Welcoming Dr. Fox, CPS’ New Chief Health Officer
February 08, 2017 | Written By: Healthy Schools Campaign

We were excited when Chicago Public Schools (CPS) appointed Dr. Ken Fox as Chief Health Officer last November. This important position not only oversees critical school health programs —including medical services, vision and hearing screening, dental care, physical education, sexual health education, safe and supportive environments for LGBTQ students, nutrition education, school gardens and recess—but also provides visionary leadership for how schools can promote health and wellness in order to advance their core mission of student learning.
Ever since the district’s first chief health officer stepped down, we and many others advocated to fill this important position. After an 18-month vacancy, we are so excited that Dr. Fox is here! Dr. Fox is a pediatrician and understands the connections between health and learning. “We need kids in school, fully present and ready to learn,” he says. “We want children to emerge as critical thinkers; we need their voices in our democracy. We have an obligation to nurture their emerging agency—their power to think, to make choices and to take action.”
Dr. Fox reports dually to the City of Chicago Department of Public Health and to CPS, and he directs the Office of Student Health and Wellness (OSHW). OSHW is the steward of health matters for CPS and is responsible for providing direct services (vision, hearing and dental screening and care), managing chronic diseases (for examples, asthma and diabetes), facilitating enrollment in public benefits (Medicaid and SNAP) and promoting public health.
In addition to providing care, Dr. Fox wants to advance the conversation around social determinants of health in the city. Among CPS’ 380,000 students, low-income students are more likely than their non-poor peers to suffer from chronic illnesses such as asthma, diabetes and obesity. “Access to healthcare is only a part of the remedy for what ails us,” Dr. Fox says. “Health inequities are not random accidents of history or individual choice. They are designed and produced, forged by the political choices we make as a city and a society.”

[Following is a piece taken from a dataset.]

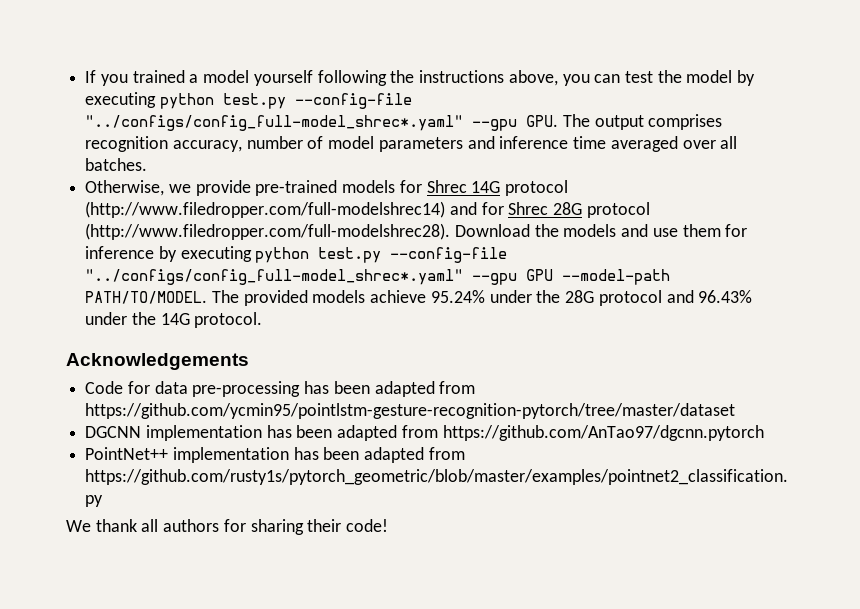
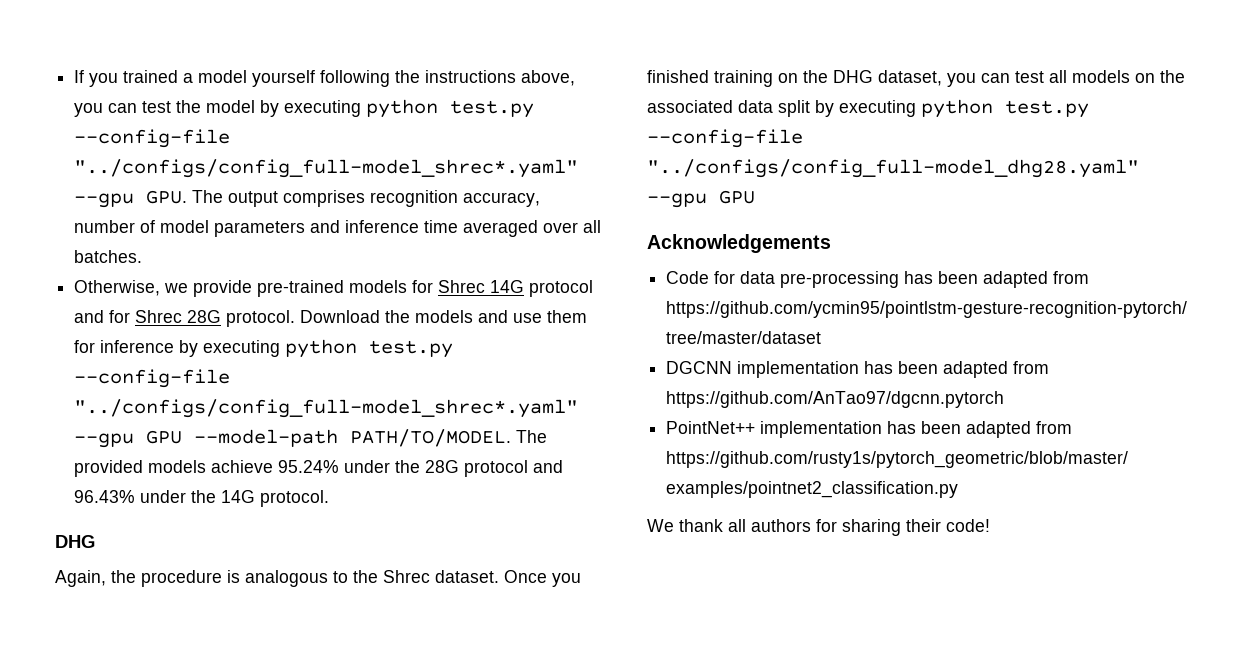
[85,201,446,218] (http://www.filedropper.com/full-modelshrec14) -> (594, 288) none
[586,202,650,218] [85,223,451,240] protocol (http://www.filedropper.com/full-modelshrec28). -> [226,310,296,327] protocol.
(263, 320) none -> [55,535,95,548] [55,570,581,587] [647,70,1185,87] [647,99,1089,118] [647,129,803,148] [647,159,1139,178] [647,190,755,208] // DHG // Again, the procedure is analogous to the Shrec dataset. Once you finished training on the DHG dataset, you can test all models on the associated data split by executing python test.py --config-file "../configs/config_full-model_dhg28.yaml" --gpu GPU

As a doctor, Dr. Fox has studied how those inequities become embodied in people and materialized in places. He reports he’s been the beneficiary of thoughtful and loving protection at many stages of his life and career, but as an African American and a gay man, Dr. Fox says he knows what it means to be discriminated against. “Those same aspects of identity, however, also lead me to know about joy. And I work by the light of ideas and actions of heroes.”
One of Dr. Fox’s priorities is to make sure every student has what he calls a “medical home”—a high-quality source of accessible, comprehensive, continuous, coordinated, compassionate and culturally competent care. “I am absolutely passionate about this,” he says. “One of our biggest initiatives right now is to facilitate health insurance enrollment among all CPS students. We want this ‘front door’ of the medical home open to every student in the district. This must happen, and we will make it so.”
One quote that continually inspires him is from the late Jonathan Mann who wrote: “The promotion and protection of health are inextricably bound to the promotion and protection of human rights.”
Dr. Fox adds: “Advocacy is not simply a nice, charitable thing to do. It’s a professional obligation and a moral imperative.”
We’ve enjoyed getting to know Dr. Fox so far and look forward to a long and fruitful relationship working to make sure all CPS students attend schools that support their health and wellness.